• [Problem details]
Look through the data below and show every line that includes "Fecha".

=== Section Start ===

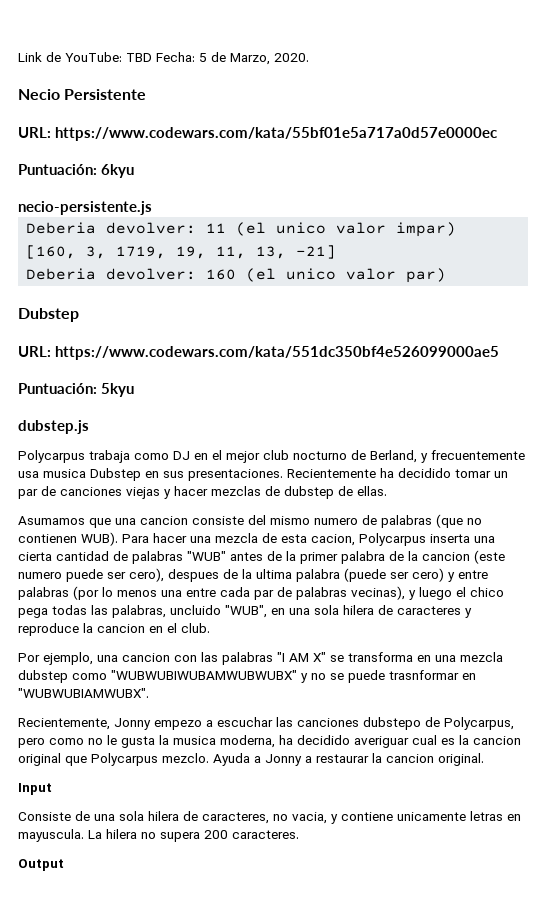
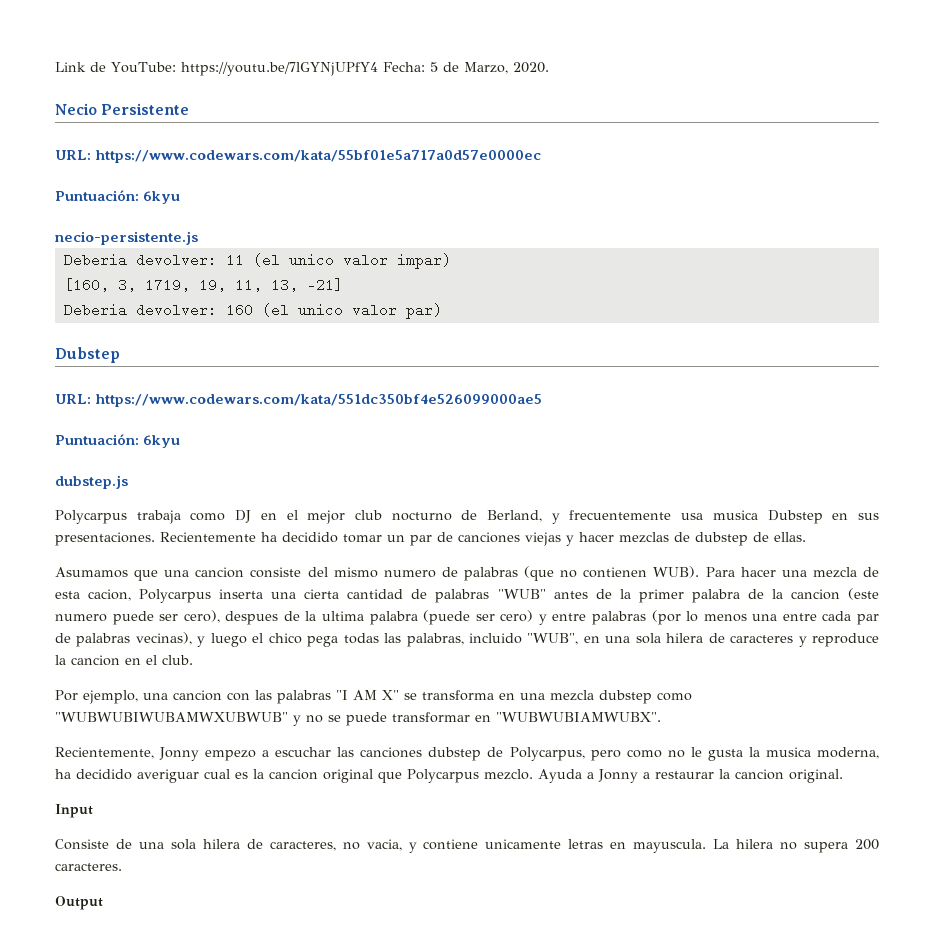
- Link de YouTube: TBD Fecha: 5 de Marzo, 2020.
+ Link de YouTube: https://youtu.be/7lGYNjUPfY4 Fecha: 5 de Marzo, 2020.
  URL: https://www.codewars.com/kata/551dc350bf4e526099000ae5
- Puntuación: 5kyu
+ Puntuación: 6kyu
- Para hacer una mezcla de esta cacion, Polycarpus inserta una cierta cantidad de palabras "WUB" antes de la primer palabra de la cancion (este numero puede ser cero), despues de la ultima palabra (puede ser cero) y entre palabras (por lo menos una entre cada par de palabras vecinas), y luego el chico pega todas las palabras, uncluido "WUB", en una sola hilera de caracteres y reproduce la cancion en el club.
+ Para hacer una mezcla de esta cacion, Polycarpus inserta una cierta cantidad de palabras "WUB" antes de la primer palabra de la cancion (este numero puede ser cero), despues de la ultima palabra (puede ser cero) y entre palabras (por lo menos una entre cada par de palabras vecinas), y luego el chico pega todas las palabras, incluido "WUB", en una sola hilera de caracteres y reproduce la cancion en el club.
- Por ejemplo, una cancion con las palabras "I AM X" se transforma en una mezcla dubstep como "WUBWUBIWUBAMWUBWUBX" y no se puede trasnformar en "WUBWUBIAMWUBX".
+ Por ejemplo, una cancion con las palabras "I AM X" se transforma en una mezcla dubstep como "WUBWUBIWUBAMWXUBWUB" y no se puede transformar en "WUBWUBIAMWUBX".
- Recientemente, Jonny empezo a escuchar las canciones dubstepo de Polycarpus, pero como no le gusta la musica moderna, ha decidido averiguar cual es la cancion original que Polycarpus mezclo.
+ Recientemente, Jonny empezo a escuchar las canciones dubstep de Polycarpus, pero como no le gusta la musica moderna, ha decidido averiguar cual es la cancion original que Polycarpus mezclo.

=== Section End ===

• [Response for this exercise]
- Link de YouTube: TBD Fecha: 5 de Marzo, 2020.
+ Link de YouTube: https://youtu.be/7lGYNjUPfY4 Fecha: 5 de Marzo, 2020.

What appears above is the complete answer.